*** Material for this task ***

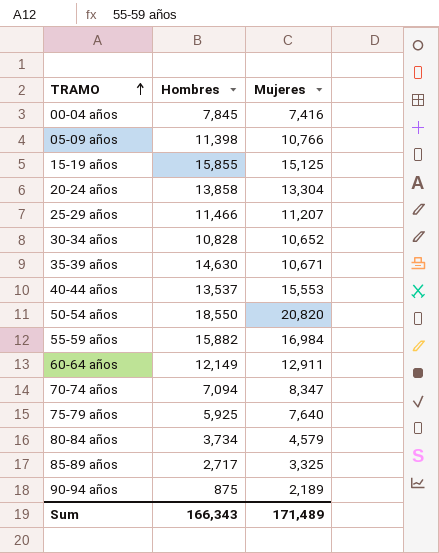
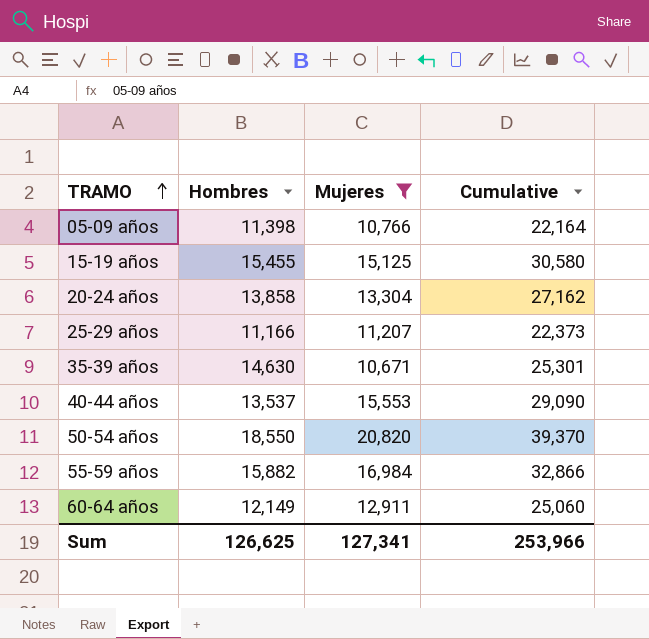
filter: none -> Mujeres >= 10,671
column Cumulative | formula: none -> [Hombres] + [Mujeres]
15-19 años | Hombres: 15,855 -> 15,455
25-29 años | Hombres: 11,466 -> 11,166
Sum | Hombres: 166,343 -> 126,625
Sum | Mujeres: 171,489 -> 127,341

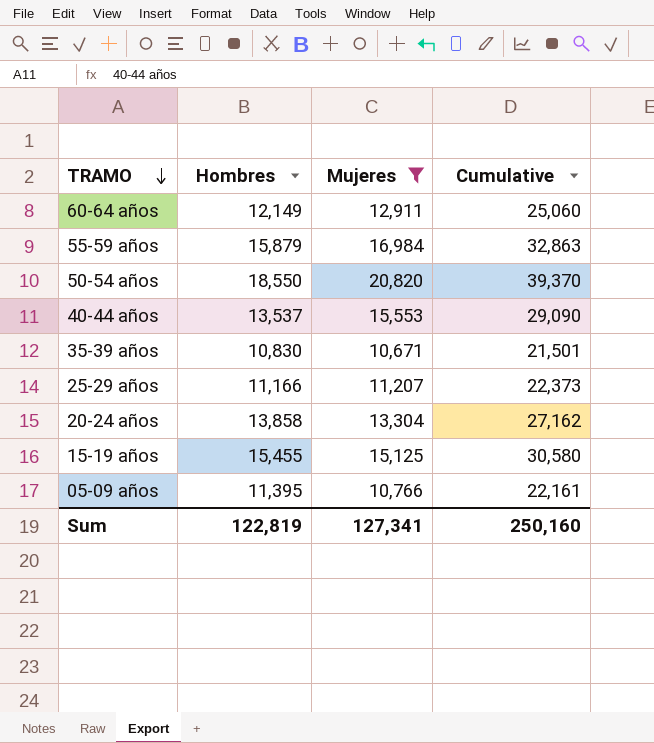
row order: TRAMO ascending -> TRAMO descending
55-59 años | Hombres: 15,882 -> 15,879
55-59 años | Cumulative: 32,866 -> 32,863
35-39 años | Hombres: 14,630 -> 10,830
35-39 años | Cumulative: 25,301 -> 21,501
05-09 años | Hombres: 11,398 -> 11,395
05-09 años | Cumulative: 22,164 -> 22,161
Sum | Hombres: 126,625 -> 122,819
Sum | Cumulative: 253,966 -> 250,160

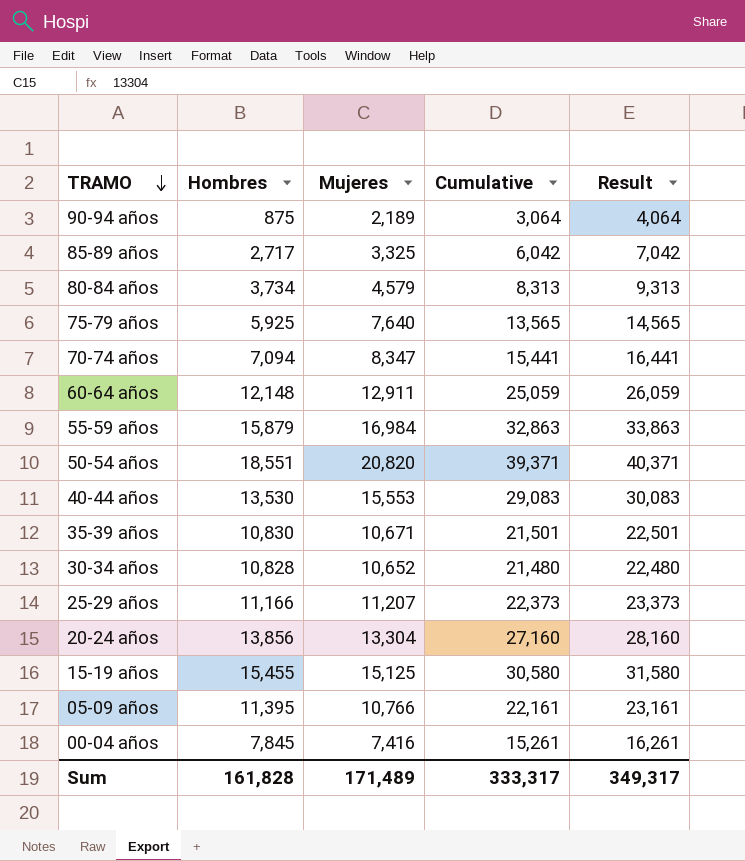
filter: Mujeres >= 10,671 -> none
column Result | formula: none -> [Cumulative] + 1000
60-64 años | Hombres: 12,149 -> 12,148
60-64 años | Cumulative: 25,060 -> 25,059
50-54 años | Hombres: 18,550 -> 18,551
50-54 años | Cumulative: 39,370 -> 39,371
40-44 años | Hombres: 13,537 -> 13,530
40-44 años | Cumulative: 29,090 -> 29,083
20-24 años | Hombres: 13,858 -> 13,856
20-24 años | Cumulative: 27,162 -> 27,160
Sum | Hombres: 122,819 -> 161,828
Sum | Mujeres: 127,341 -> 171,489
Sum | Cumulative: 250,160 -> 333,317

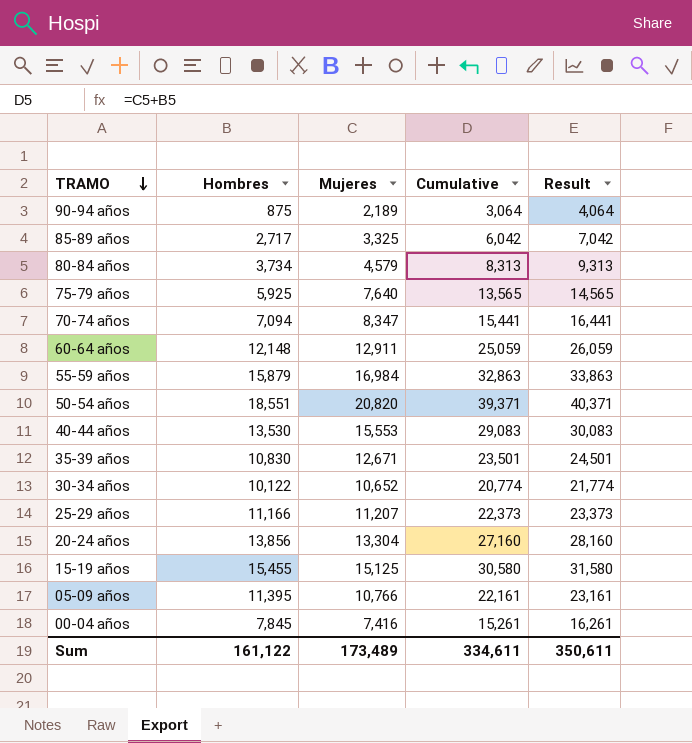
35-39 años | Mujeres: 10,671 -> 12,671
35-39 años | Cumulative: 21,501 -> 23,501
35-39 años | Result: 22,501 -> 24,501
30-34 años | Hombres: 10,828 -> 10,122
30-34 años | Cumulative: 21,480 -> 20,774
30-34 años | Result: 22,480 -> 21,774
Sum | Hombres: 161,828 -> 161,122
Sum | Mujeres: 171,489 -> 173,489
Sum | Cumulative: 333,317 -> 334,611
Sum | Result: 349,317 -> 350,611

*** End of Material for this task ***

### How to complete this task
Find the word "filter" in the entries above. Copy every line that has it.

### Task result
filter: none -> Mujeres >= 10,671
filter: Mujeres >= 10,671 -> none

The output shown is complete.